The Banff World Media Festival (formerly known as the Banff World Television Festival) is an international media event held in the Canadian Rockies at the Fairmont Banff Springs Hotel in Banff, Alberta, Canada. The festival is dedicated to world television and digital content and its creation and development, and is owned and operated by Brunico Communications.

As well as honouring excellence in international television, professionals from around the world participate in seminars, master classes, and pitching opportunities. Film directors, screenwriters, and producers from PBS, BBC, NHK, Arte, Channel 4, ABC, Sony Pictures, HBO, CBC, NFB, ICP (Israel Cable Programming), SBS, and many other broadcasters and production companies attend the annual event.

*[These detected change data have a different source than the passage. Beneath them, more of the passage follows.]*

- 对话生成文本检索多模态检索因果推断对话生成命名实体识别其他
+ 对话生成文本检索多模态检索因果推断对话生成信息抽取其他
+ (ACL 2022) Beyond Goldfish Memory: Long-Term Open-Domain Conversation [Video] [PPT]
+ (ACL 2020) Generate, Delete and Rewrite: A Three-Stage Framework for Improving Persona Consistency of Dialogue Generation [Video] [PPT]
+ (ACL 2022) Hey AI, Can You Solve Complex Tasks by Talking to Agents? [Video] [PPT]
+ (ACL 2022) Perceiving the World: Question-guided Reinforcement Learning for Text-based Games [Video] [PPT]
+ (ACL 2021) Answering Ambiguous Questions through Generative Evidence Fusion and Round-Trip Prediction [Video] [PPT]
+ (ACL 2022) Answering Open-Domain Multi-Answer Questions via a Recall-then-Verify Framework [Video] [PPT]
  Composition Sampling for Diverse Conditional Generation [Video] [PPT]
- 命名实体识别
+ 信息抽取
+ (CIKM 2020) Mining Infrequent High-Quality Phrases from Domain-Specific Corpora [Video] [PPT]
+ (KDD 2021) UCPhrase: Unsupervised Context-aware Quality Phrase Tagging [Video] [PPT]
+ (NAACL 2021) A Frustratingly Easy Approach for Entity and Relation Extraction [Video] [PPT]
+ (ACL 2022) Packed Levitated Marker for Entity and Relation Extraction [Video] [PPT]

The festival provides a global platform for industry members to discuss and debate, and explore current issues, challenges and trends.

Awards
The festival features an international program competition, the Banff Rockie Awards. Past winners include PBS for The Hobart Shakespeareans and No Direction Home: Bob Dylan, ICP for Aaron Cohen's Debt, BBC and HBO for The Children of Beslan, NHK for Children Full of Life, BBC and WGBH for Bleak House, and Arte for Fellini: I'm a Born Liar.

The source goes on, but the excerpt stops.